Abusi e carcere, la storica decisione della Consulta
- Avvocato, ci troviamo davanti ad un provvedimento di importanza fondamentale, forse addirittura storica.
“Non ci sono assolutamente dubbi a riguardo. Di fatto, la Corte Costituzionale ha, in motivazione, ritenuto irrazionale il diverso trattamento sanzionatorio riservato a chi esegue opere senza autorizzazione su beni paesaggistici assoggettati a vincolo in base a provvedimento ministeriale (dichiarativo dell’interesse pubblico alla speciale tutela, come avvenuto, ad es., per i comuni dell’isola d’Ischia, di Procida, Capri ed Anacapri, qualificati come ‘bellezze panoramiche di insieme’) rispetto a quelli assoggettati a vincolo in base alla legge (come avvenuto per i territori costieri compresi in una fascia di profondità di 300 metri dalla linea di battigia, i fiumi, i torrenti, i ghiacciai, i parchi, le riserve nazionali e regionali, ecc.), puntualmente elencati all’articolo 142 del d.lgs. n. 42/04”.
- Qual è il passaggio sostanziale di maggior rilievo?
“Di fatto la Corte ha ritenuto che non appare giustificato, in base ad una lettura costituzionalmente orientata del Codice Urbani, che qualsiasi tipo di intervento eseguito senza autorizzazione in aree e su immobili vincolati con provvedimento ministeriale integri sempre un delitto punito con la pena della reclusione da uno a quattro anni, anche quando lo stesso non abbia dato luogo ad ‘opere di notevole impatto volumetrico’ (come, ad es., nella ipotesi di una lieve modifica dei prospetti o della realizzazione di una veranda, di un balcone o di una tettoia), nel mentre, nel diverso caso di intervento eseguito su aree o immobili vincolati per legge (che, per sua natura, dovrebbe determinare maggiore disvalore ed allarme sociale), il reato è solo contravvenzionale, punito con la pena dell’arresto fino a due anni e con l’ammenda da 30.986,00 a 103.290,00 euro, salvo che le opere abbiano comportato ‘un aumento superiore al trenta per cento della volumetria della costruzione originaria o, in alternativa, un ampliamento della medesima superiore a settecentocinquanta metri cubi, ovvero abbiano comportato una nuova costruzione con una volumetria superiore ai mille metri cubi’”.
– E’ chiaro che le implicazioni sono anche di diversa natura…
“La questione, ovviamente, assume particolare rilevanza, non solo e non tanto per l’entità della pena da applicare, nel caso concreto, all’imputato ritenuto colpevole, ma anche e soprattutto per le implicazioni che ne derivano in materia di prescrizione del reato.
È noto, in proposito, che la contravvenzione paesaggistica si prescrive nello stesso termine in cui si prescrive il reato edilizio, ovvero in anni quattro (cinque in caso di interruzione), nel mentre il più grave delitto paesaggistico si prescrive in anni sei (sette anni e mesi sei in caso di interruzione).
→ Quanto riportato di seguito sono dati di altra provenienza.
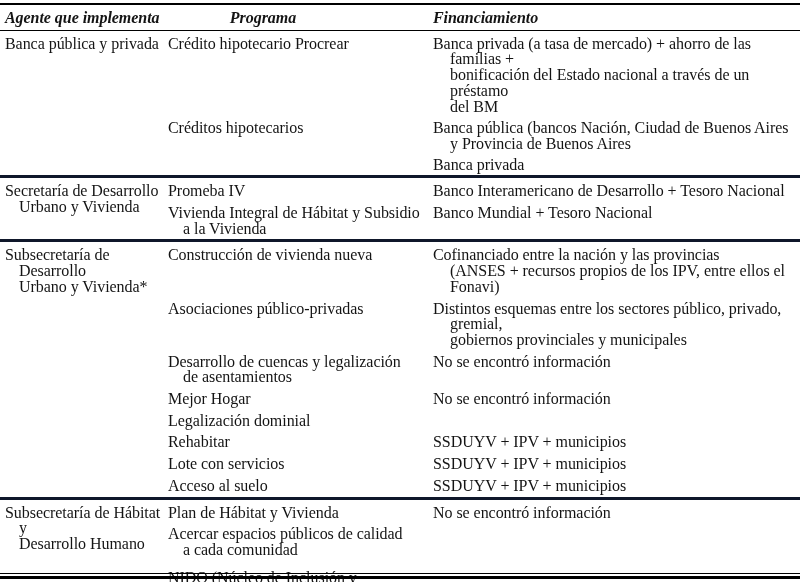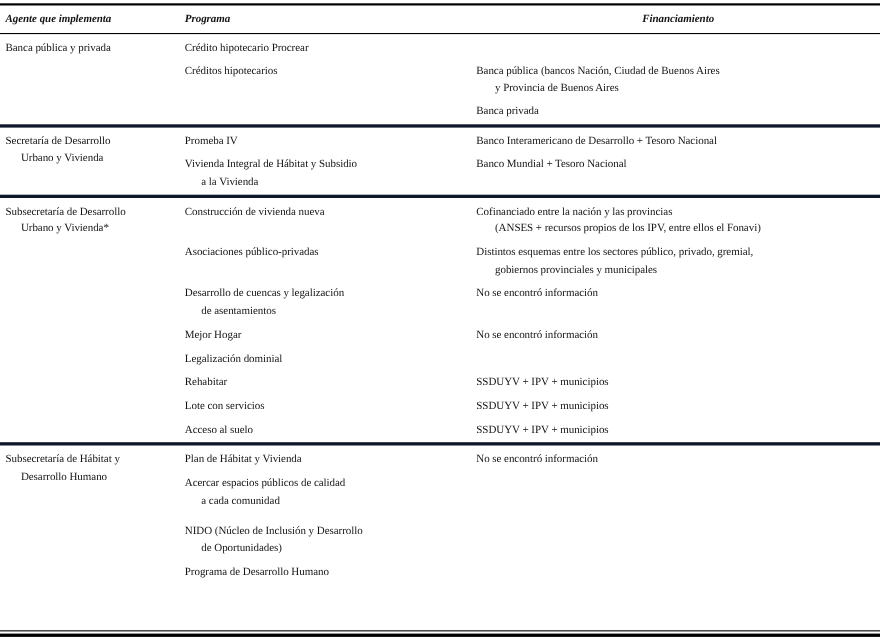"Agente que implementa" .page { font-size: 10px -> 16px }
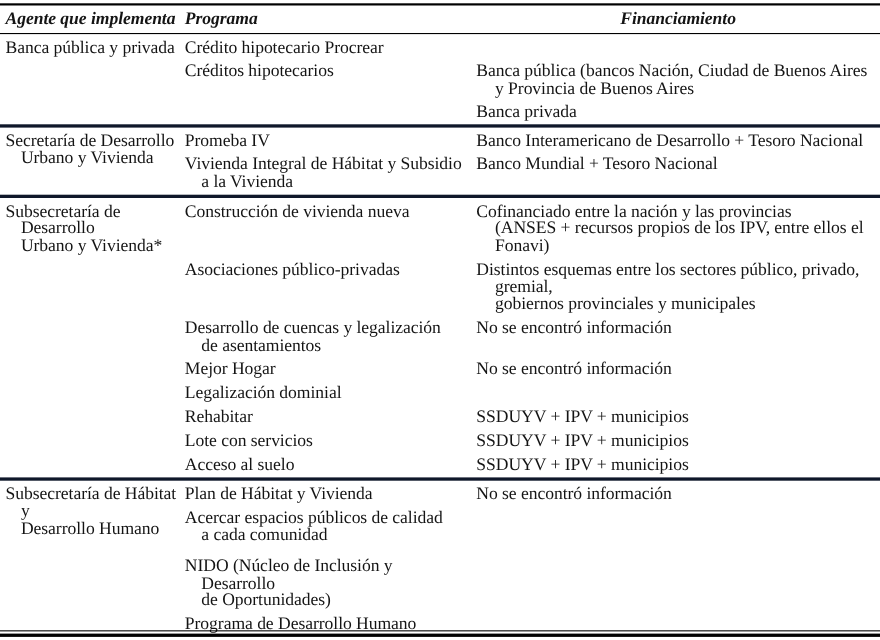"Programa" .th-prog .inner { text-align: left -> center }
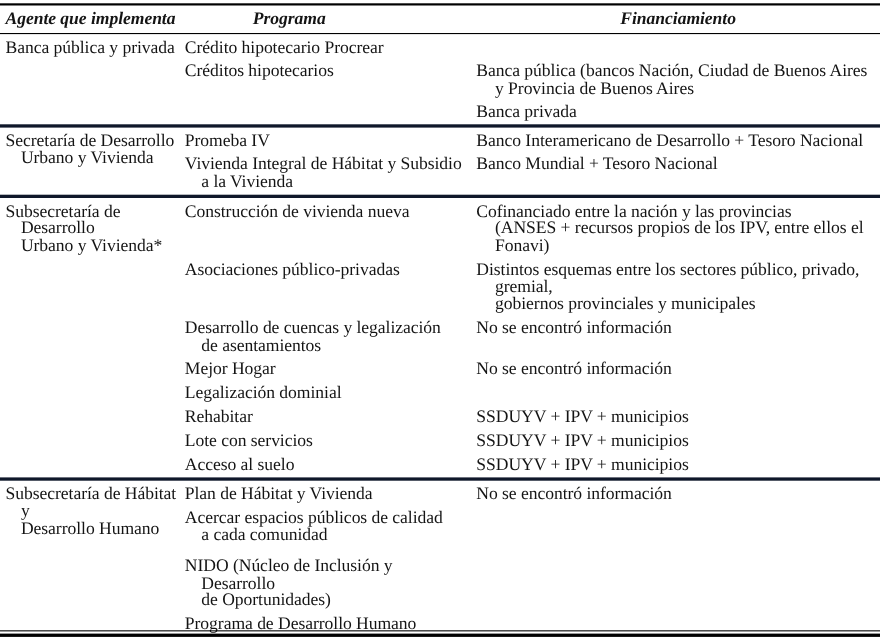"Financiamiento" .th-fin { text-align: center -> left }
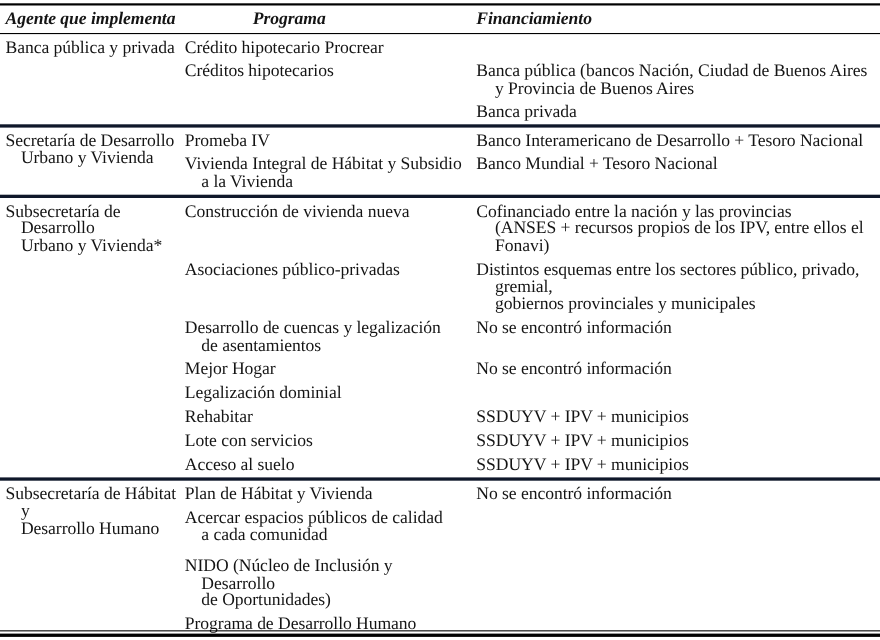"Banca privada (a tasa de" div.fin { html: none -> <div> <p>Banca privada (a tasa de mercado) + ahorro de las familias + bonificación del Estado nacional a través de un préstamo del BM</p> </div> }
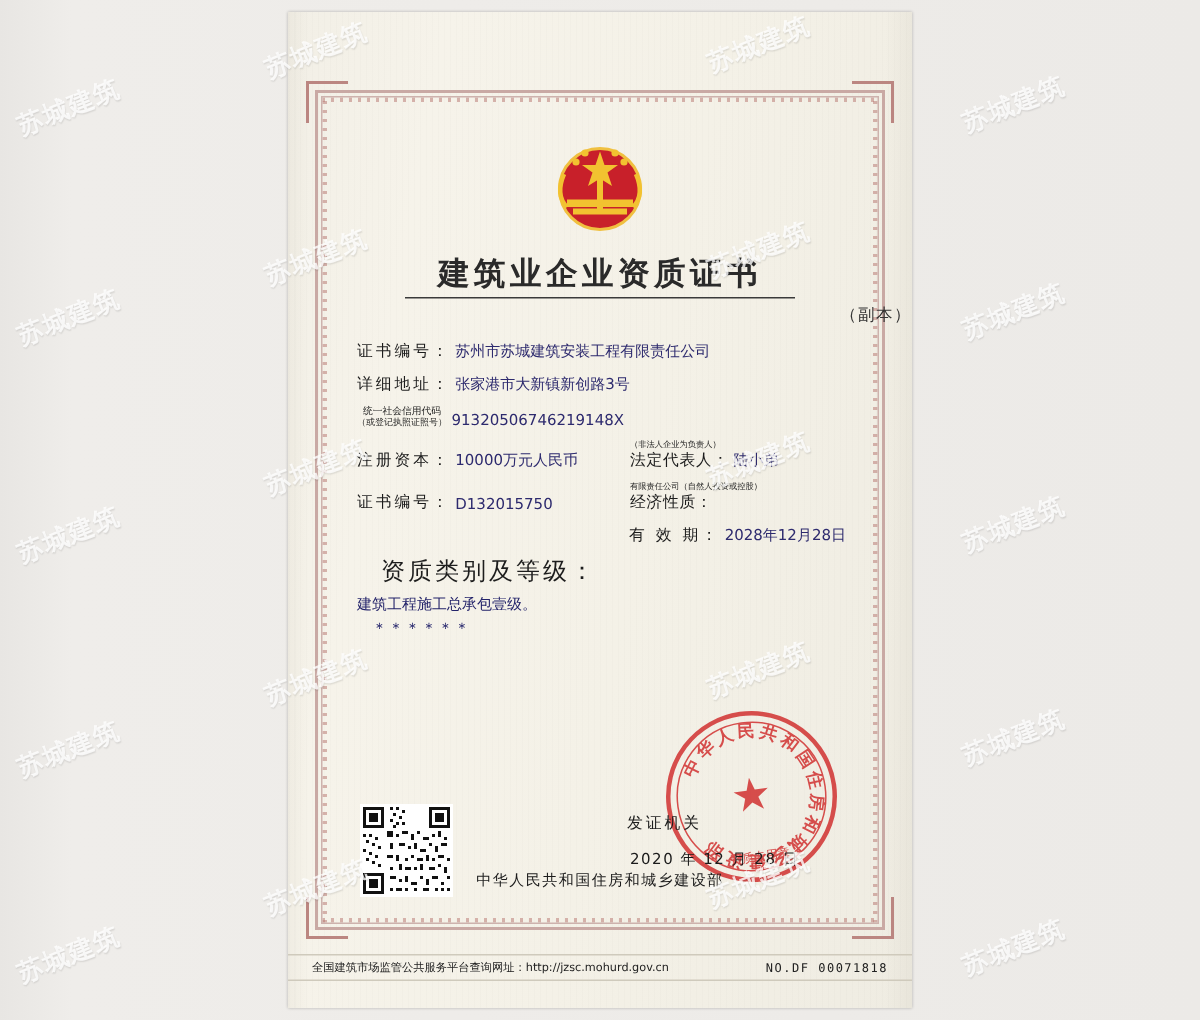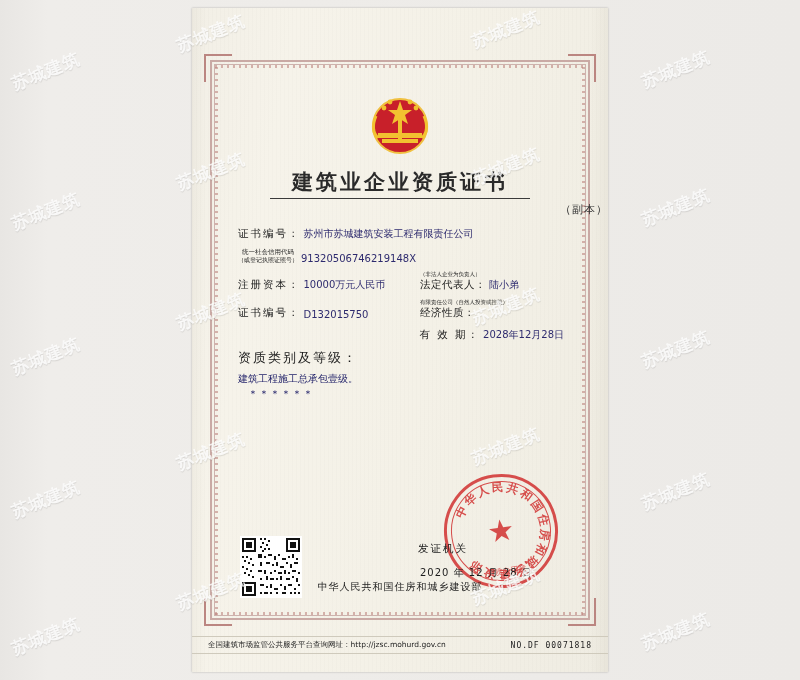"详细地址：" div.row { html: none -> <div> <span>详细地址：</span> <span>张家港市大新镇新创路3号</span> </div> }
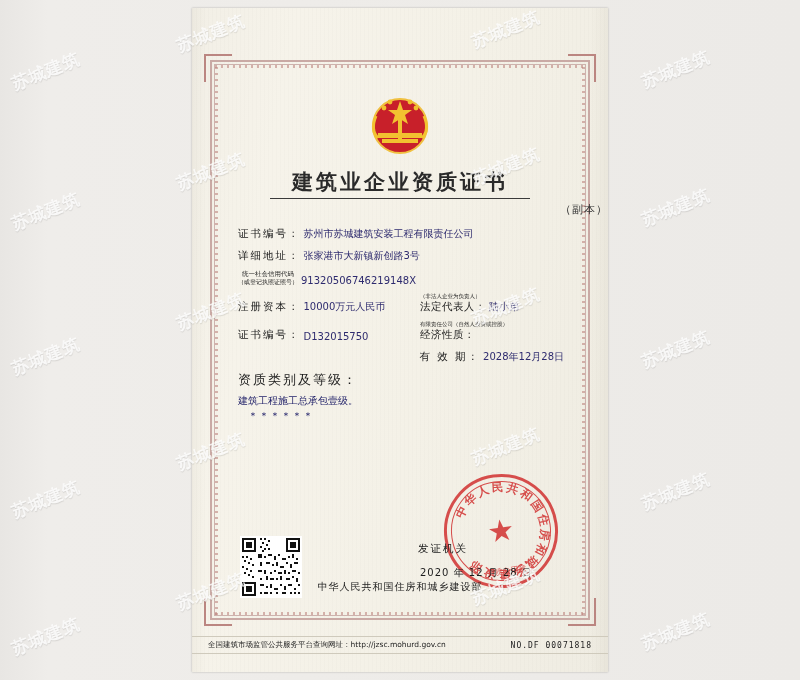"资质类别及等级：" .grade-head { font-size: 13px -> 16px; margin-left: none -> 16px }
Per sintetizzare, il dato più significativo che vien fuori dalla pronuncia della Consulta è che nei nostri comuni, vincolati solo in base a decreti ministeriali, il reato paesaggistico da fattispecie delittuosa (ri) diventa reato contravvenzionale, equiparato, quoad poenam, al reato edilizio. Viene così vanificata buona parte della riforma di cui alla legge n. 308 del 2004 che aveva introdotto in materia la figura del delitto, con conseguente inasprimento del trattamento sanzionatorio, sia pure in riferimento a situazioni che la Corte ha ritenuto non omogenee e non coerenti con il principio di ragionevolezza. E non finisce qui!”.
– Che altro c’è di importante e rilevante?
“Si prevedono, senz’ombra di dubbio, effetti dirompenti anche sul versante della esecuzione penale. Tutti quelli che avranno riportato una condanna per il delitto di cui all’articolo 181, comma 1-bis, del d.lgs. n. 42/04 potranno, infatti, rivolgersi al giudice della esecuzione per la rimodulazione del trattamento sanzionatorio ed invocare, laddove ne ricorrano i presupposti, anche l’estinzione del reato per intervenuta prescrizione, in virtù di quanto previsto dall’articolo 2 del codice penale. Va ricordato, sul punto, che la Corte di Cassazione, a Sezioni Unite, con una interessante sentenza del 29 maggio 2014, ha preso in considerazione proprio casi del genere, facendo definitivamente chiarezza sui poteri del giudice della esecuzione in presenza di una dichiarazione di illegittimità costituzionale di una norma penale diversa dalla norma incriminatrice, con buona pace del principio di intangibilità del giudicato”.